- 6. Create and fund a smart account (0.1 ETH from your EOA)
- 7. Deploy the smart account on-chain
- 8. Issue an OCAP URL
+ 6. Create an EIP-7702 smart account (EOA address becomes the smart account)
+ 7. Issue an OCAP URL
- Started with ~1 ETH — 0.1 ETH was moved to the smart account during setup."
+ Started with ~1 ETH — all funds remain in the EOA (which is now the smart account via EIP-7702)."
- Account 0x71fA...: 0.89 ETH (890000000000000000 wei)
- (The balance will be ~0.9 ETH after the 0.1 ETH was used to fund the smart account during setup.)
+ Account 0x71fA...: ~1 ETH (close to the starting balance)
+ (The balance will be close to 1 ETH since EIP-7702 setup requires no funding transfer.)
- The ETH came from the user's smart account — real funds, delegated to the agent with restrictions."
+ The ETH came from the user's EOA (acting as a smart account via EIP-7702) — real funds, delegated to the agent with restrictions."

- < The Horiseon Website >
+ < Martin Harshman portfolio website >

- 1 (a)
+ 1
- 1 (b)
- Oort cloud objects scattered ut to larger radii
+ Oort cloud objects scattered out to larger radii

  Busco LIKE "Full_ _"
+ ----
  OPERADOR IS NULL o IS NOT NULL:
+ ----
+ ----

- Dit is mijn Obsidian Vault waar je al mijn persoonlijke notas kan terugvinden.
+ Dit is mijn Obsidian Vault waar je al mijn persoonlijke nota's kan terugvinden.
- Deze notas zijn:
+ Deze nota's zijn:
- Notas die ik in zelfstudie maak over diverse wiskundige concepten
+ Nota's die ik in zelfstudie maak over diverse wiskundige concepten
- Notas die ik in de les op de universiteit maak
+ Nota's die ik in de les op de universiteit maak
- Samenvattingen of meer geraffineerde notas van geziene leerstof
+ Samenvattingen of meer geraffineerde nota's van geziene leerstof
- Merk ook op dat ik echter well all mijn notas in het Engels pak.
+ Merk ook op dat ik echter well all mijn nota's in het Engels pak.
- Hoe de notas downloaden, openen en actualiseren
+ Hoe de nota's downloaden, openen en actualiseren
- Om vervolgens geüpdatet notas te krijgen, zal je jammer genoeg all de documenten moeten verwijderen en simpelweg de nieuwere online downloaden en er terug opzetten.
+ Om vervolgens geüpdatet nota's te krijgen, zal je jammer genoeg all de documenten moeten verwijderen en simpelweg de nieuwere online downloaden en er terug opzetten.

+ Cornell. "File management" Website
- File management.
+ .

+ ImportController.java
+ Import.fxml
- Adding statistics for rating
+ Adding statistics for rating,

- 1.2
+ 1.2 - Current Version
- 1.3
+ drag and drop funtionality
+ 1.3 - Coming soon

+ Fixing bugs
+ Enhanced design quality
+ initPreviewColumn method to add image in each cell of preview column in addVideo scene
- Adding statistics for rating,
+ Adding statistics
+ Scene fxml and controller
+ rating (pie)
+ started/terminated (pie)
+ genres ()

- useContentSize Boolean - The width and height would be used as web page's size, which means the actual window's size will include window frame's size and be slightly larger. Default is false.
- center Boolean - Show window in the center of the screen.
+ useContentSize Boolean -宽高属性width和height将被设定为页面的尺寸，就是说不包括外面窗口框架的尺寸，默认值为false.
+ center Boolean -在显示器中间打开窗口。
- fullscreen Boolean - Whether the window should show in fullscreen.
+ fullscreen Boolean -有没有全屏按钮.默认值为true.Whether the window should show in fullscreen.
:::
Work instructions – Extract each entry in full, exactly as given.

Solution for this task –
- 6. Create and fund a smart account (0.1 ETH from your EOA)
- 7. Deploy the smart account on-chain
- 8. Issue an OCAP URL
+ 6. Create an EIP-7702 smart account (EOA address becomes the smart account)
+ 7. Issue an OCAP URL
- Started with ~1 ETH — 0.1 ETH was moved to the smart account during setup."
+ Started with ~1 ETH — all funds remain in the EOA (which is now the smart account via EIP-7702)."
- Account 0x71fA...: 0.89 ETH (890000000000000000 wei)
- (The balance will be ~0.9 ETH after the 0.1 ETH was used to fund the smart account during setup.)
+ Account 0x71fA...: ~1 ETH (close to the starting balance)
+ (The balance will be close to 1 ETH since EIP-7702 setup requires no funding transfer.)
- The ETH came from the user's smart account — real funds, delegated to the agent with restrictions."
+ The ETH came from the user's EOA (acting as a smart account via EIP-7702) — real funds, delegated to the agent with restrictions."

- < The Horiseon Website >
+ < Martin Harshman portfolio website >

- 1 (a)
+ 1
- 1 (b)
- Oort cloud objects scattered ut to larger radii
+ Oort cloud objects scattered out to larger radii

  Busco LIKE "Full_ _"
+ ----
  OPERADOR IS NULL o IS NOT NULL:
+ ----
+ ----

- Dit is mijn Obsidian Vault waar je al mijn persoonlijke notas kan terugvinden.
+ Dit is mijn Obsidian Vault waar je al mijn persoonlijke nota's kan terugvinden.
- Deze notas zijn:
+ Deze nota's zijn:
- Notas die ik in zelfstudie maak over diverse wiskundige concepten
+ Nota's die ik in zelfstudie maak over diverse wiskundige concepten
- Notas die ik in de les op de universiteit maak
+ Nota's die ik in de les op de universiteit maak
- Samenvattingen of meer geraffineerde notas van geziene leerstof
+ Samenvattingen of meer geraffineerde nota's van geziene leerstof
- Merk ook op dat ik echter well all mijn notas in het Engels pak.
+ Merk ook op dat ik echter well all mijn nota's in het Engels pak.
- Hoe de notas downloaden, openen en actualiseren
+ Hoe de nota's downloaden, openen en actualiseren
- Om vervolgens geüpdatet notas te krijgen, zal je jammer genoeg all de documenten moeten verwijderen en simpelweg de nieuwere online downloaden en er terug opzetten.
+ Om vervolgens geüpdatet nota's te krijgen, zal je jammer genoeg all de documenten moeten verwijderen en simpelweg de nieuwere online downloaden en er terug opzetten.

+ Cornell. "File management" Website
- File management.
+ .

+ ImportController.java
+ Import.fxml
- Adding statistics for rating
+ Adding statistics for rating,

- 1.2
+ 1.2 - Current Version
- 1.3
+ drag and drop funtionality
+ 1.3 - Coming soon

+ Fixing bugs
+ Enhanced design quality
+ initPreviewColumn method to add image in each cell of preview column in addVideo scene
- Adding statistics for rating,
+ Adding statistics
+ Scene fxml and controller
+ rating (pie)
+ started/terminated (pie)
+ genres ()

- useContentSize Boolean - The width and height would be used as web page's size, which means the actual window's size will include window frame's size and be slightly larger. Default is false.
- center Boolean - Show window in the center of the screen.
+ useContentSize Boolean -宽高属性width和height将被设定为页面的尺寸，就是说不包括外面窗口框架的尺寸，默认值为false.
+ center Boolean -在显示器中间打开窗口。
- fullscreen Boolean - Whether the window should show in fullscreen.
+ fullscreen Boolean -有没有全屏按钮.默认值为true.Whether the window should show in fullscreen.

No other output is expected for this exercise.